Brookings Lumber & Box Co. v. Manufacturers' Automatic Sprinkler Co.
Before: Melvin
Synopsis
The facts are stated in the opinion of the court.
• MELVIN,
We will treat this as an appeal from the judgment and from an order denying plaintiff’s motion for a new trial, although respondents contend that no efficient appeal was made from the order, owing to the failure of plaintiff to serve them with proper notice.
Plaintiff entered into a written contract on July 7, 1910, with the Manufacturers’ Automatic Sprinkler Company, whereby the latter agreed for a certain consideration to install in the former’s box factory an improved “wet-pipe” system of automatic sprinklers and fire-extinguishing apparatus. On September 22, 1910, and while the sprinkler company was putting in the pipes for the installation of said system, a fire broke out in the box factory and destroyed it. The plaintiff corporation sued for fifteen thousand dollars damages alleging that when the fire occurred the work was being done in a dilatory manner; that the manufacturers’ company had agreed to install the system within three weeks following July 10, 1910; and that if this promise had been kept, or if within a reasonable time the work had been completed, the fire would have been extinguished and plaintiff’s loss prevented. The Automatic Sprinkler Company of America is sued as the successor to the obligations of the other corporation defendant.

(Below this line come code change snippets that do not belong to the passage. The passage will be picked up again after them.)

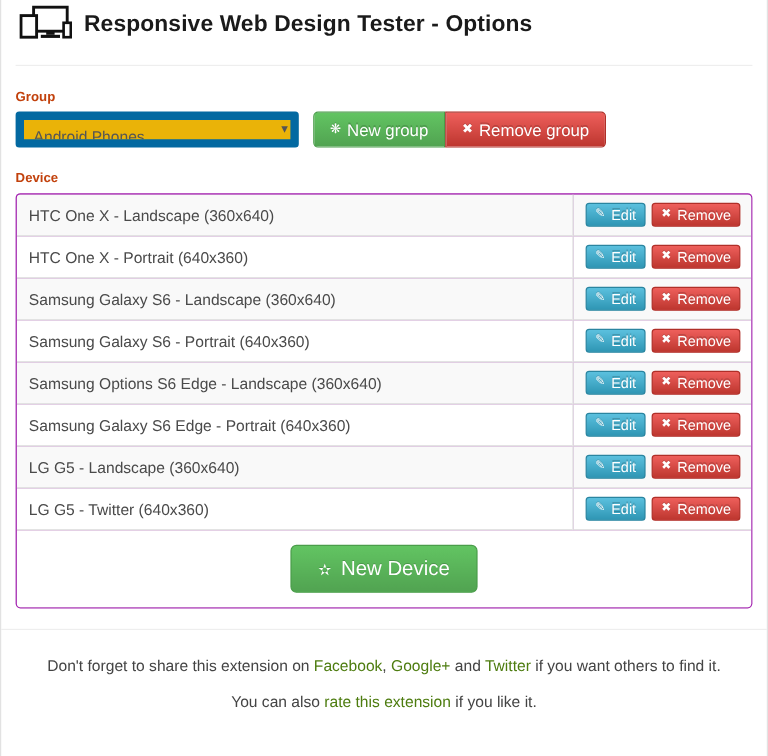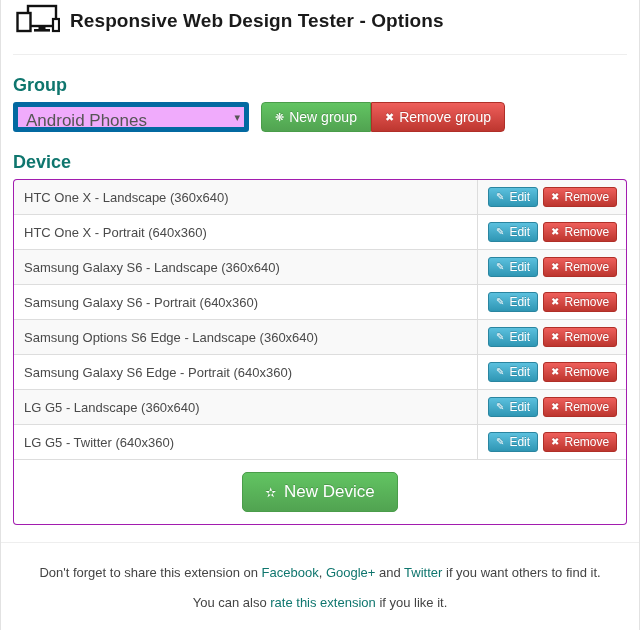"Group" .field-label { color: #0f766e -> #c2410c; font-size: 18px -> 11px }
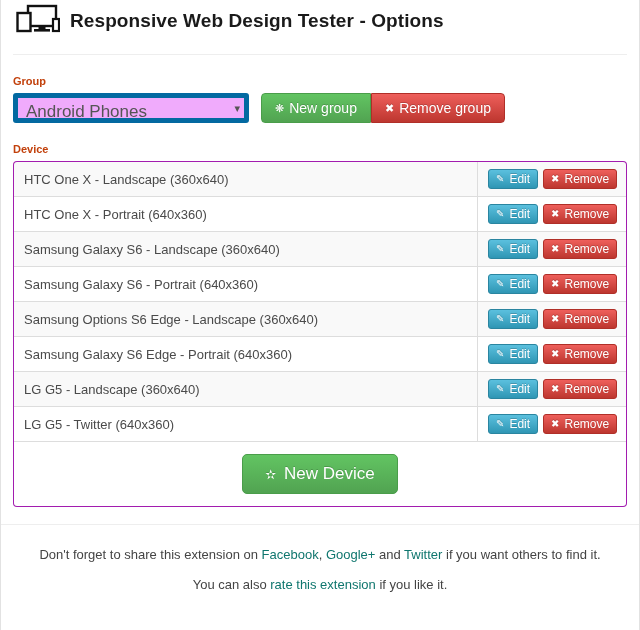"Android Phones" .select-box { background: #f0abfc -> #eab308; border: 5px solid #0369a1 -> 7px solid #0369a1; font-size: 17px -> 13px }
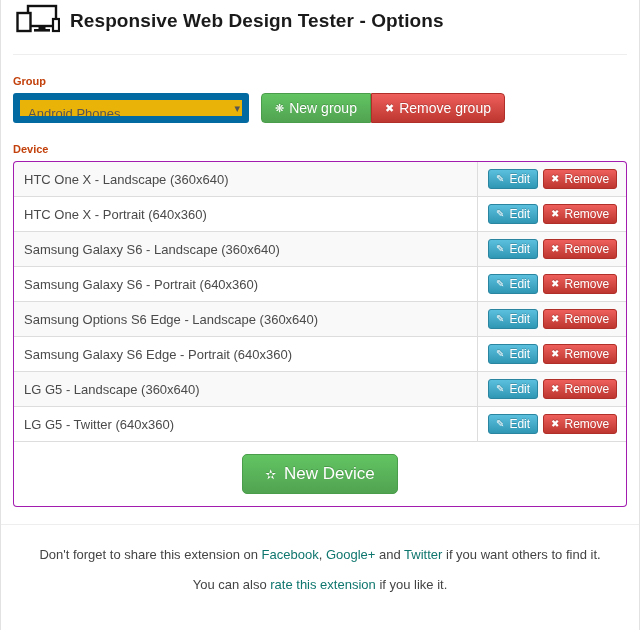"Facebook" .footer a { color: #0f766e -> #4d7c0f }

By a second count the latter company is sued for five hundred dollars money had and received from plaintiff on the twenty-ninth day of September, 1910.
After trial the court made findings substantially support
[681]
ing defendant’s contentions, namely, that the contract had been made as alleged; that the'Manufacturers’ Automatic Sprinkler.Company had not agreed that the apparatus should be installed within three weeks from July 7, 1910; that the said corporation had not represented or warranted that its system when installed would extinguish all the fires which might originate in plaintiff’s premises; that the Manufacturers’ Automatic Sprinkler Company had performed its contract until prevented by the fire from doing further work; that on September 22, 1910, when the fire occurred, plaintiff had not performed its part of the work, namely, the putting in of the underground supply pipes; and that had the apparatus been installed the fire could not have been extinguished. It was further found that plaintiff had a verbal agreement with an agent of the Manufacturers’ Automatic Sprinkler Company that the apparatus would be installed within three weeks following July 17, 1910, but said agreement was not binding because the agent was not authorized to make it. A waiver of the alleged oral agreement was found, and likewise a waiver of any breach of the contract by reason of delay in the performance thereof. The court also found that by its implied terms the written agreement was to be performed within a reasonable time, and that at the time of the discontinuance of the work a reasonable time for completing the installation had not elapsed. There were additional findings that any delay in the execution of the work was not a proximate cause of the loss by fire of plaintiff’s buildings. Regarding the payment of five hundred dollars, it was found that, this sum was a first installment on the contract, being money due under the terms thereof, and that plaintiff had waived any claim to said sum.